Dampak yang diakibatkan rob bisa terjadi pada bentang wilayah, sosial ekonomi masyarakat, maupun ekologi. Oleh karena itu, pengamatan secara mendalam perlu dilakukan untuk lebih mendapatkan data terbaru yang bisa dijadikan masukan dalam penyusunan kebijakan dalam pengelolaan maupun mitigasi agar dampak dapat diminimalisir sekecil mungkin, maka pertanyaan penelitian yang dapat dikemukakan dalam penelitian ini adalah :

1. Bagaimana dinamika dari rob yang terjadi di Kelurahan Tanjung Mas dan segala komponen yang mempengaruhinya?.

2. Bagaimana rob yang terjadi mempengaruhi dan memberikan dampak pada segala aktivitas sosial ekonomi masyarakatnya?.

3. Bagaimana memilih strategi pengelolaan di daerah pesisir Kelurahan Tanjung Mas terkait rob yang sering terjadi di wilayah tersebut?.

1.3. Tujuan

Sesuai dengan pertanyaan penelitian tersebut di atas, maka penelitian ini bertujuan untuk:

1. Mengidentifikasi dinamika sistem sosial ekologis di lokasi penelitian.

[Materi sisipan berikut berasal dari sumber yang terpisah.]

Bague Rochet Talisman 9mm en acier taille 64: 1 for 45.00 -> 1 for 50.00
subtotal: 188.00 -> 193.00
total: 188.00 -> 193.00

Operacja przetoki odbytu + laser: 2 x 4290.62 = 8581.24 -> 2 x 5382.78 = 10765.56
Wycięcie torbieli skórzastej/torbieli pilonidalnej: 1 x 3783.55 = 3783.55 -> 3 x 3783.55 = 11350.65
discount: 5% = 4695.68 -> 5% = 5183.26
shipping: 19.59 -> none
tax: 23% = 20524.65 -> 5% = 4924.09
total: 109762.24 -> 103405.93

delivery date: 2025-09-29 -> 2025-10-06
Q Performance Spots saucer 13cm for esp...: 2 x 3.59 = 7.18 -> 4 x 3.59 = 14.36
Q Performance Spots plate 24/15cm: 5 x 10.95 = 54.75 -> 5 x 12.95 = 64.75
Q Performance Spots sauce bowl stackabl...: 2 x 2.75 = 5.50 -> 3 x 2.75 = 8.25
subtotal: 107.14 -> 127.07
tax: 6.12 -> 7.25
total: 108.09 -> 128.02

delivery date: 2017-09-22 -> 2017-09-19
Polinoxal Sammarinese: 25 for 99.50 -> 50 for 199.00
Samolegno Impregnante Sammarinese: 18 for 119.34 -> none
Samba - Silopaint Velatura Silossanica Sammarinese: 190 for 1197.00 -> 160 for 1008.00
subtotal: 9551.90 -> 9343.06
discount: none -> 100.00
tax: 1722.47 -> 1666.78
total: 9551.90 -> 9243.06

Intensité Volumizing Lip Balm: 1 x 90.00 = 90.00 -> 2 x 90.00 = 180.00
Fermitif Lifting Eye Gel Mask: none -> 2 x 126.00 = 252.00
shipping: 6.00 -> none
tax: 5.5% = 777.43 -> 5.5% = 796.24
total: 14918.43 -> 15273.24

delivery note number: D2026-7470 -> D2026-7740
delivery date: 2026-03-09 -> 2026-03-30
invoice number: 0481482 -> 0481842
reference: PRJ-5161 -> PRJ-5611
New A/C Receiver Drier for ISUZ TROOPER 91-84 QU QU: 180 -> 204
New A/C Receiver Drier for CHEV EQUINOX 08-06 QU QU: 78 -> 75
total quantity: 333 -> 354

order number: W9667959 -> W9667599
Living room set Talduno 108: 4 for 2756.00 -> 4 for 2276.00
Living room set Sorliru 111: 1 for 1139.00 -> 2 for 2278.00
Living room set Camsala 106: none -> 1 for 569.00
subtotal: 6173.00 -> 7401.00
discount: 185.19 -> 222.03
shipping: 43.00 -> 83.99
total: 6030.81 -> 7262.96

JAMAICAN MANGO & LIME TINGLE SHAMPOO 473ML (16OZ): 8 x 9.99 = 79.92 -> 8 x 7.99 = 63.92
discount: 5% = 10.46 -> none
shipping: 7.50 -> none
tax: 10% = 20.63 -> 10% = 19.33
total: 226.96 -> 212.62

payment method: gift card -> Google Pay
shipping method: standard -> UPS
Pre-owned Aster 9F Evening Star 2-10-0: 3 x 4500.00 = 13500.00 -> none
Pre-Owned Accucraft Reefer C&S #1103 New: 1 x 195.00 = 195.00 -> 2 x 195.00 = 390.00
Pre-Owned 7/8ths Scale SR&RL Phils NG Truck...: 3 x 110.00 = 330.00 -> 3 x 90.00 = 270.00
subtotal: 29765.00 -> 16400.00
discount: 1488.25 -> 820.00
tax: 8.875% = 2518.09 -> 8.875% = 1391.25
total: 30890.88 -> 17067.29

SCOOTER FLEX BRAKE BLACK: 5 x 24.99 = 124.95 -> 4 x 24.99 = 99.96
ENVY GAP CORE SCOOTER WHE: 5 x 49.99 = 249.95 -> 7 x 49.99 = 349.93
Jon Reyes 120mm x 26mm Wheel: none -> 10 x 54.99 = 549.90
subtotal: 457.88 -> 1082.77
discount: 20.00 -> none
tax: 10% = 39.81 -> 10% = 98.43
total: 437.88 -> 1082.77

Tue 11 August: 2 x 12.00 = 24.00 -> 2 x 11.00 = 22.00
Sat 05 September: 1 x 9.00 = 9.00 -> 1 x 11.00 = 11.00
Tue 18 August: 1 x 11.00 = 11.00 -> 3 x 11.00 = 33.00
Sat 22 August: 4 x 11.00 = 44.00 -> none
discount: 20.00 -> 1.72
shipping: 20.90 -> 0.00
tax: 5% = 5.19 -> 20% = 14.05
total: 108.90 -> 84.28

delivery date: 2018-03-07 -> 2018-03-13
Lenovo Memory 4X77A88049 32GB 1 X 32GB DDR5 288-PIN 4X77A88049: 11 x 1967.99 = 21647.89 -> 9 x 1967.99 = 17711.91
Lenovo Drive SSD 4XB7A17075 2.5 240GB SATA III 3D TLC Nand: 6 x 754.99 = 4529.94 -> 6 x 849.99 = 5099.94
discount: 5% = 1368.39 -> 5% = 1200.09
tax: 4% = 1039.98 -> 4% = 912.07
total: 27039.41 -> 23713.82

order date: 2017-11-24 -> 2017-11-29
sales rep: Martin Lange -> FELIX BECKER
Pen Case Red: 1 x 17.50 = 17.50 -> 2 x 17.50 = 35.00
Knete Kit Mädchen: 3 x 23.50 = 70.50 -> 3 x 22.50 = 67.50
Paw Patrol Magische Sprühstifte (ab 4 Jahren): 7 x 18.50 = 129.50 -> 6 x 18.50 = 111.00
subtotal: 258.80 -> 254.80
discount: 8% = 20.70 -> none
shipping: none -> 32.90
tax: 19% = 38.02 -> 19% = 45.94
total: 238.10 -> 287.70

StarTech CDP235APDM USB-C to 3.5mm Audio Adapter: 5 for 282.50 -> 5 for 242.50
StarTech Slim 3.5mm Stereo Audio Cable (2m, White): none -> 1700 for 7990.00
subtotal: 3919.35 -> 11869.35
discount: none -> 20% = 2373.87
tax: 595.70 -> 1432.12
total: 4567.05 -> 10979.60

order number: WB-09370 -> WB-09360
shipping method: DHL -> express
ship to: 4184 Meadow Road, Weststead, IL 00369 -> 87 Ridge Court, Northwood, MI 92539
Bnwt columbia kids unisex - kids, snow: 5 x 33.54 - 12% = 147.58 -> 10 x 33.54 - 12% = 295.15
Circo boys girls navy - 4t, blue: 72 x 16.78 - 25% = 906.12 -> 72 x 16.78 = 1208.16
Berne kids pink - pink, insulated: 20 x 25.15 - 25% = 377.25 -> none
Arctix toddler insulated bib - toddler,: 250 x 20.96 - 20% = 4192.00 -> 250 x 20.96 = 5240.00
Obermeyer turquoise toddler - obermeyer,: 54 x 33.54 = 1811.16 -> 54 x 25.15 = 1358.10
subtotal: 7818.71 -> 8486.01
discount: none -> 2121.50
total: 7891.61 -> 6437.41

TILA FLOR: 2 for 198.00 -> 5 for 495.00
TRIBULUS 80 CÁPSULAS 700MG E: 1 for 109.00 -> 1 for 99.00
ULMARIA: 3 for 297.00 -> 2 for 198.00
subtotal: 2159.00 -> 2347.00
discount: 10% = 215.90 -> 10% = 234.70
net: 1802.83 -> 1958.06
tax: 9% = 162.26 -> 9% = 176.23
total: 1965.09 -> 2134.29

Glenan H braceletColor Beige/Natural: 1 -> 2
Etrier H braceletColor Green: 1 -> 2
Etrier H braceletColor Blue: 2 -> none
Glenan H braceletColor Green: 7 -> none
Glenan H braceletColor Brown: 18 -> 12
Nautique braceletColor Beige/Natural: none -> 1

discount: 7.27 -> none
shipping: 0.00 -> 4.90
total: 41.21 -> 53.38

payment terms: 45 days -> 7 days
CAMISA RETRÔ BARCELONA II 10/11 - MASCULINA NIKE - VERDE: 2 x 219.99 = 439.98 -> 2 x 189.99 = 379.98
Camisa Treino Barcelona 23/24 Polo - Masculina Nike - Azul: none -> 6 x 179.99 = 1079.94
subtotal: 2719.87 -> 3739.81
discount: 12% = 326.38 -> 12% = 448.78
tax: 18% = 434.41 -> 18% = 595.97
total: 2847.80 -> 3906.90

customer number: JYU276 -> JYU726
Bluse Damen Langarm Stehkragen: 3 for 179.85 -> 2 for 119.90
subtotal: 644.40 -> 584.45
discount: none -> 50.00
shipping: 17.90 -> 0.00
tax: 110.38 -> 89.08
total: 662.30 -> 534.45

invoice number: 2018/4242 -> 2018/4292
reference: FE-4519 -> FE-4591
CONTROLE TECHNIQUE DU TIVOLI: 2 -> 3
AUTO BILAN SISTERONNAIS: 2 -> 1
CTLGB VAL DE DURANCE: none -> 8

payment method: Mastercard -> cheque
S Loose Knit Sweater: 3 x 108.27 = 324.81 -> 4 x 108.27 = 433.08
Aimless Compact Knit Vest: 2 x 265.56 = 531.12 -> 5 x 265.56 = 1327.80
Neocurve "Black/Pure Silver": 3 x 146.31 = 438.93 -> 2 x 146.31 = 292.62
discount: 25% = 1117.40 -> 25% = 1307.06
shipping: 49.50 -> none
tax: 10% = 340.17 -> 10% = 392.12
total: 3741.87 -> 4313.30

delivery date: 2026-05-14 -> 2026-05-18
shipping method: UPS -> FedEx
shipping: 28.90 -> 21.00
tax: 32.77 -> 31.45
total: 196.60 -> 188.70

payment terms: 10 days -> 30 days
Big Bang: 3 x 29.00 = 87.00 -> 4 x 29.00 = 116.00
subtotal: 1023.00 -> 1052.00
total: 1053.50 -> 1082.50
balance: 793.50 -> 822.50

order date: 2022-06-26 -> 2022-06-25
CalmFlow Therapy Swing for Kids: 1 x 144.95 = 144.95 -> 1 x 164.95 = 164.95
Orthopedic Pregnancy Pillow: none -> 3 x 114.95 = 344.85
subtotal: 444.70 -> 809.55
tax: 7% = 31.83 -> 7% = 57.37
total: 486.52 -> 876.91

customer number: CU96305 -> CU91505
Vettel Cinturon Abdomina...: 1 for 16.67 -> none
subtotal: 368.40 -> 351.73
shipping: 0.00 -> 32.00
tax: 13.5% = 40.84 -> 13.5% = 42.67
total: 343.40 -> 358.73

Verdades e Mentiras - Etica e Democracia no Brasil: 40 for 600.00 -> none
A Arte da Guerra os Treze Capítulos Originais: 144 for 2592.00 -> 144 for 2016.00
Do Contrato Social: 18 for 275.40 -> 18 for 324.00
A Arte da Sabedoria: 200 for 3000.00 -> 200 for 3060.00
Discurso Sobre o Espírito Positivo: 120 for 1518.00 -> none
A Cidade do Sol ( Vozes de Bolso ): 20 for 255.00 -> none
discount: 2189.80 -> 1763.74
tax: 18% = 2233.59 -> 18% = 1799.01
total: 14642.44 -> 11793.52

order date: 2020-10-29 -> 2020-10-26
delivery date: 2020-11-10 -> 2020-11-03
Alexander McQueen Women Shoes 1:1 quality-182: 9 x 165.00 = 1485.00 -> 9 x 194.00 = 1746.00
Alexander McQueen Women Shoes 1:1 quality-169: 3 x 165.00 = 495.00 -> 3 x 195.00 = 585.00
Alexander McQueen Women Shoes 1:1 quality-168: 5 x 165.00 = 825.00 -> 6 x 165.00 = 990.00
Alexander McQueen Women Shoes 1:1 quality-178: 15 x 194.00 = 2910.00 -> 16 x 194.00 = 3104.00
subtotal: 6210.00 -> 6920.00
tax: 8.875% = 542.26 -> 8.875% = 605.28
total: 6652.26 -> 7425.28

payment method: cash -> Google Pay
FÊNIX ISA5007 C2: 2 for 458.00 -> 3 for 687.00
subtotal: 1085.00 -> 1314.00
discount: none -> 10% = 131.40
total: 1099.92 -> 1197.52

2. Mengestimasi dampak rob terhadap sistem sosial ekologis pada lokasi penelitian. 3. Menyusun strategi pengelolaan pesisir berbasis adaptasi terhadap rob.

4

1.4. Manfaat

Manfaat yang dapat diberikan dari hasil penelitian ini adalah pengetahuan tentang suatu keterkaitan antara faktor sosial dan ekologis dalam sistem adaptasi masyarakat terhadap rob.